Would you copy out only the lines from the one with "Раирана синя мъжка" to the end of the records, exactly as they stand?

Content revision data
+++
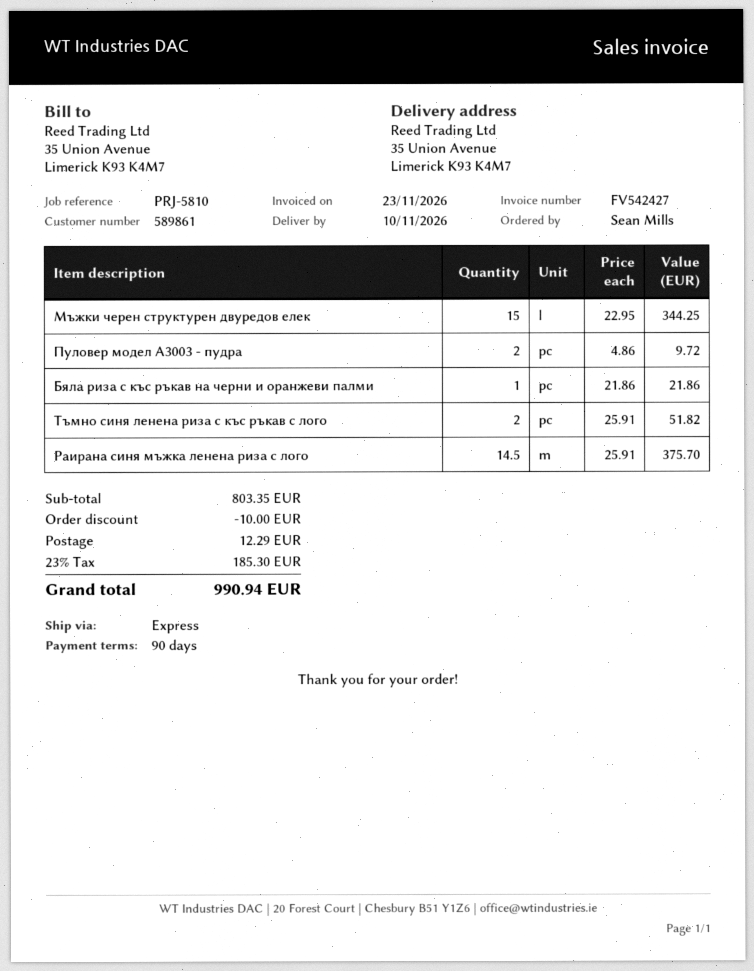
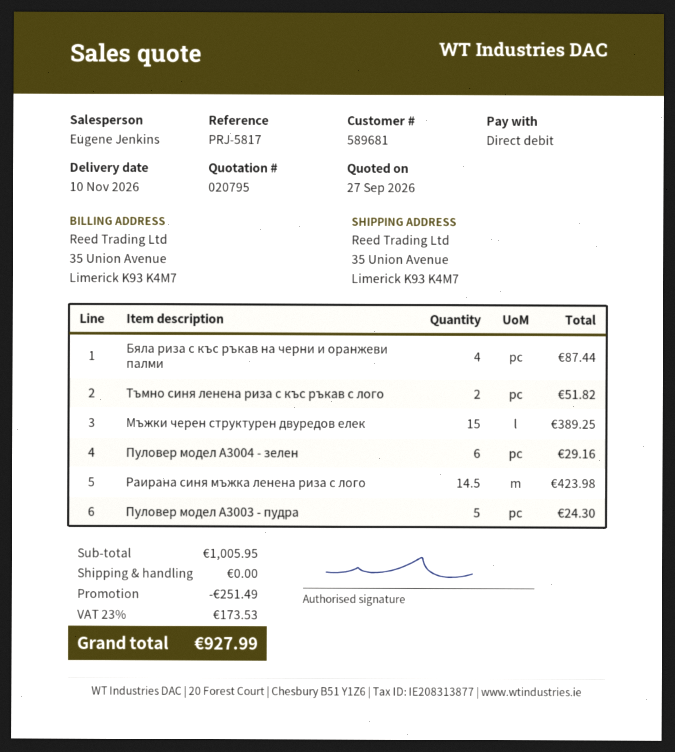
customer number: 589861 -> 589681
reference: PRJ-5810 -> PRJ-5817
Мъжки черен структурен двуредов елек: 15 for 344.25 -> 15 for 389.25
Пуловер модел A3003 - пудра: 2 for 9.72 -> 5 for 24.30
Бяла риза с къс ръкав на черни и оранжеви палми: 1 for 21.86 -> 4 for 87.44
Раирана синя мъжка ленена риза с лого: 14.5 for 375.70 -> 14.5 for 423.98
Пуловер модел A3004 - зелен: none -> 6 for 29.16
subtotal: 803.35 -> 1005.95
discount: 10.00 -> 251.49
shipping: 12.29 -> 0.00
tax: 23% = 185.30 -> 23% = 173.53
total: 990.94 -> 927.99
+++
### Expected answer
Раирана синя мъжка ленена риза с лого: 14.5 for 375.70 -> 14.5 for 423.98
Пуловер модел A3004 - зелен: none -> 6 for 29.16
subtotal: 803.35 -> 1005.95
discount: 10.00 -> 251.49
shipping: 12.29 -> 0.00
tax: 23% = 185.30 -> 23% = 173.53
total: 990.94 -> 927.99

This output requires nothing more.